Archivmeldung vom 12.12.2006

Bitte beachten Sie, dass die Meldung den Stand der Dinge zum Zeitpunkt ihrer Veröffentlichung am 12.12.2006 wiedergibt. Eventuelle in der Zwischenzeit veränderte Sachverhalte bleiben daher unberücksichtigt.

Freigeschaltet durch Thorsten Schmitt

Hätte der Drehbuchschreiber eines Agentenfilms sich überlegt, wie er den Verdacht in einem Mordfall an einem Kreml-Gegner noch stärker als zuvor auf die Regierung in Moskau lenken könne - er hätte sich kein überzeugenderes Szenario ausdenken können als dasjenige, das von den russischen Behörden in diesen Tagen in der Realität durchgespielt wird.

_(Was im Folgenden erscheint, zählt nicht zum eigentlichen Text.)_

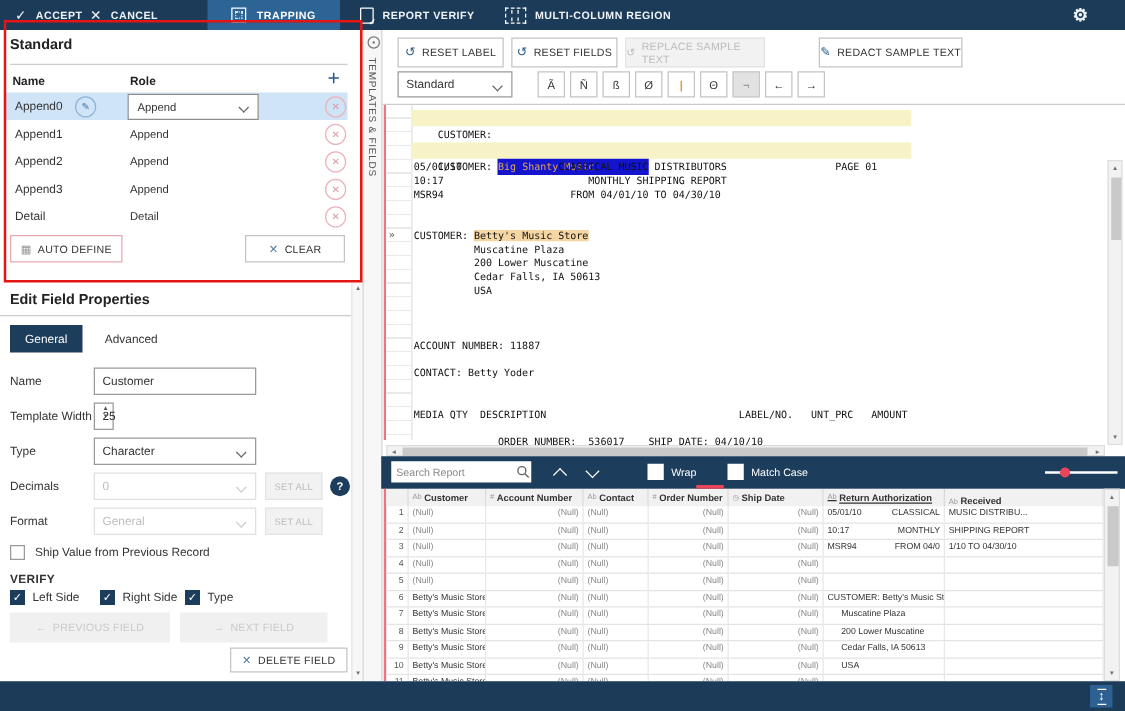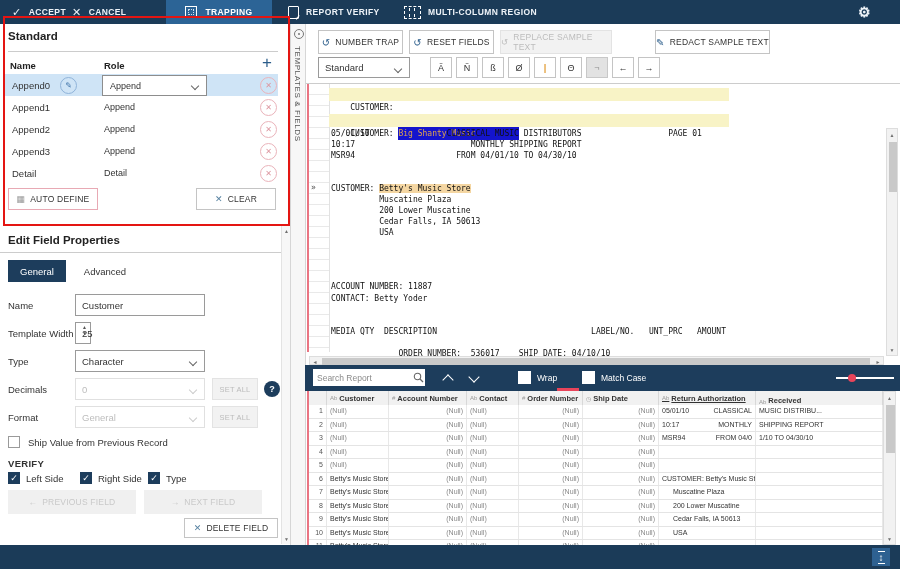--- a/index.html
+++ b/index.html
@@ -263,21 +263,21 @@
     <div class="sarrow" style="height:10px;">▲</div>
     <div class="sarrow" style="position:absolute;bottom:0;width:100%;height:10px;">▼</div>
   </div>
 
   <div class="abs strip"></div>
   <div class="pin"></div>
   <div class="strip-label">TEMPLATES &amp; FIELDS</div>
 
   <div class="abs btn" style="left:318px;top:30px;width:85px;height:24px;">
     <span class="navyglyph">↺</span>
-    <span>NUMBER TRAP</span>
+    <span>RESET LABEL</span>
   </div>
   <div class="abs btn" style="left:409px;top:30px;width:85px;height:24px;">
     <span class="navyglyph">↺</span>
     <span>RESET FIELDS</span>
   </div>
   <div class="abs btn disabled" style="left:500px;top:30px;width:112px;height:24px;">
     <span>↺</span>
     <span>REPLACE SAMPLE TEXT</span>
   </div>
   <div class="abs btn" style="left:655px;top:30px;width:115px;height:24px;">
@@ -318,21 +318,21 @@
       <div class="rline mono" style="top: 161px;"><span></span></div>
       <div class="rline mono" style="top: 172px;"><span></span></div>
       <div class="rline mono" style="top: 183px;"><span>CUSTOMER: </span><span class="hl">Betty's Music Store</span></div>
       <div class="rline mono" style="top: 194px;"><span>          Muscatine Plaza</span></div>
       <div class="rline mono" style="top: 205px;"><span>          200 Lower Muscatine</span></div>
       <div class="rline mono" style="top: 216px;"><span>          Cedar Falls, IA 50613</span></div>
       <div class="rline mono" style="top: 227px;"><span>          USA</span></div>
       <div class="rline mono" style="top: 238px;"><span></span></div>
       <div class="rline mono" style="top: 249px;"><span></span></div>
       <div class="rline mono" style="top: 260px;"><span></span></div>
-      <div class="rline mono" style="top: 281px;"><span>ACCOUNT NUMBER: 11887</span></div>
+      <div class="rline mono" style="top: 271px;"><span>ACCOUNT NUMBER: 11887</span></div>
       <div class="rline mono" style="top: 282px;"><span></span></div>
       <div class="rline mono" style="top: 293px;"><span>CONTACT: Betty Yoder</span></div>
       <div class="rline mono" style="top: 304px;"><span></span></div>
       <div class="rline mono" style="top: 315px;"><span></span></div>
       <div class="rline mono" style="top: 326px;"><span>MEDIA QTY  DESCRIPTION                                LABEL/NO.   UNT_PRC   AMOUNT</span></div>
       <div class="rline mono" style="top: 337px;"><span></span></div>
       <div class="rline mono" style="top: 348px;"><span>              ORDER NUMBER:  536017    SHIP DATE: 04/10/10</span></div>
     </div>
   <div class="abs marker mono" style="top:183px;">»</div>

Eine Reihe von Indizien spricht dafür, dass Alexander Litwinenko auf Befehl des russischen Staates ermordet wurde. Der Verdacht gegen Moskau bestand bereits, bevor englische Ermittler vor einer Woche nach Moskau kamen. Die Polonium-Spur, die Dimitri Kowtun in Hamburg hinterlassen hat, ist schließlich nicht die erste Spur, die sich auf die Zeit vor dem 1. November - dem Tag der Vergiftung Litwinenkos - zurückverfolgen lässt.

Von Beginn an unwahrscheinlich war, dass angebliche Geschäftsfeinde oder Erpressungsopfer Litwinenko ermordet haben. Wer in Russland, selbst im Ausland, jemand ermorden lassen will, heuert einen vergleichsweise billigen Profikiller an. Polonium dagegen ist teuer und stammt aus einem Forschungsreaktor oder einer anderen staatlichen Atomeinrichtung.

Hätte die russische Regierung den Verdacht entkräften wollen, dass sie etwas mit dem Mord zu tun hat, hätte sie mit den Scotland Yard-Detektiven vor allem bei der Suche nach dem Ursprungsort des eingesetzten Polonium-210 umfassend zusammenarbeiten müssen. Was aber tat Generalstaatsanwalt Jurij Tschika? Er bestritt - wie zuvor Atomchef Sergej Kirijenko -, dass überhaupt eine Untersuchung notwendig sei und schloss sie kategorisch aus.

Auch das restliche Verhalten verstärkt den Verdacht gegen den russischen Staat. Die Generalstaatsanwaltschaft spielt echte Kooperation nur vor. Englands Ermittler dürfen bei Verhören keine eigenen Fragen stellen. Kowtun wird plötzlich selbst zum angeblich mit Polonium vergifteten Opfer erklärt. Die englischen Ermittler bekommen einen anderen Zeugen - Lugowoi - erst nach einer Woche Ausflüchte endlich zu Gesicht. Kowtun fällt angeblich ins Koma - eine Lüge, die peinlicherweise umgehend entlarvt wird.

Dass diese Tatarenmeldung von der kremlnahen Interfax-Agentur verbreitet wurde, verstärkte den Eindruck, dass Logowoj und Kowtun auf Befehl, mindestens mit Wissen des Kreml, unter Staatsschutz genommen wurden. Was nur Sinn macht, wenn dieser Staat viel zu verbergen hat.